The chemical that once fed a hungry nation is now poisoning its groundwater, fueling disease, and deepening the climate crisis, all paid for by public money.
India has long celebrated the Green Revolution a miracle that helped feed over a billion people and turned the country into an agricultural powerhouse. But behind this story of self-reliance lies a far more toxic truth. We are now caught in a dangerous paradox: the same chemical-synthetic nitrogen, that once saved us from starvation is now slowly poisoning our water, polluting our air, and draining our national finances.
The numbers are alarming. India spent Rs 1.91 lakh crore in 2024–25 just on subsidizing urea, one of the most commonly used nitrogen fertilizers. That’s more than the combined budgets of education, health, and environment ministries. And what do we get in return? Only 20–30% of this nitrogen is actually absorbed by crops. The rest, nearly 80% leaks into our environment, contaminating water, damaging soil, and releasing dangerous gases into our atmosphere.
This is not just waste. It’s a silent tsunami that affects every Indian family from the food we eat, to the water we drink, to the air we breathe.

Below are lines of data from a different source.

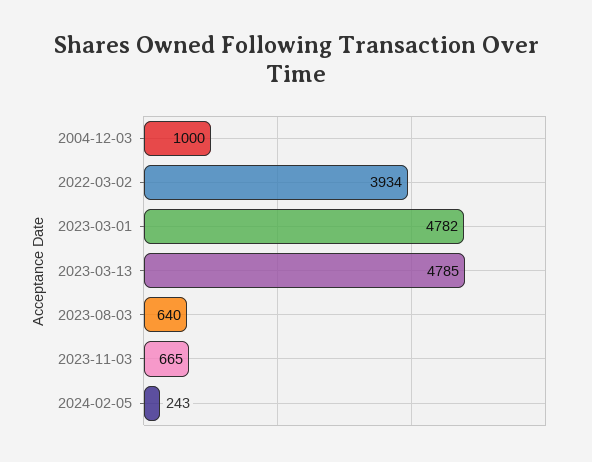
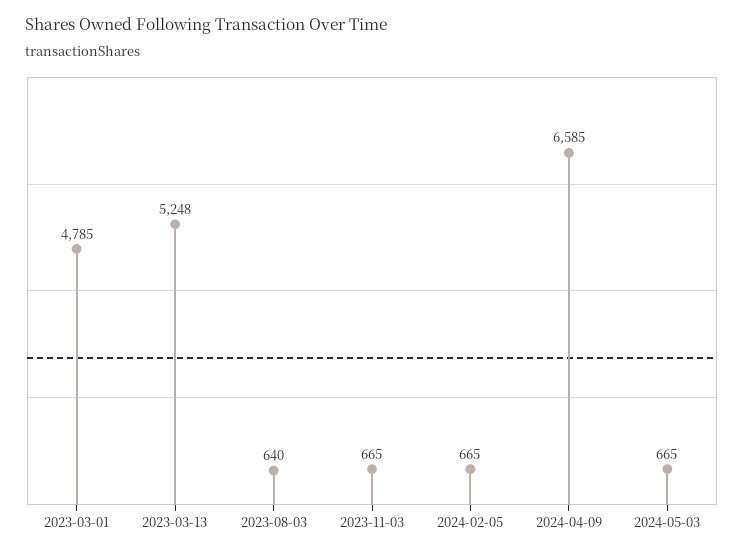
2004-12-03: 1000 -> none
2022-03-02: 3934 -> none
2023-03-01: 4782 -> 4785
2023-03-13: 4785 -> 5248
2024-02-05: 243 -> 665
2024-04-09: none -> 6585
2024-05-03: none -> 665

A Miracle Turned Menace: The Story of Nitrogen
The invention of synthetic nitrogen, through the Haber-Bosch process, is one of the greatest scientific breakthroughs of the 20th century. It enabled humanity to grow enough food for a rapidly increasing population hence the phrase “bread from air.”
In India, synthetic nitrogen became the backbone of agriculture, especially after the Green Revolution. But over time, it turned into a monopoly input. Today, over 70% of the nitrogen used in Indian cereal farming comes from chemical fertilizers like urea. And because this urea is heavily subsidized, farmers have every incentive to use more than needed, even when the land doesn’t require it.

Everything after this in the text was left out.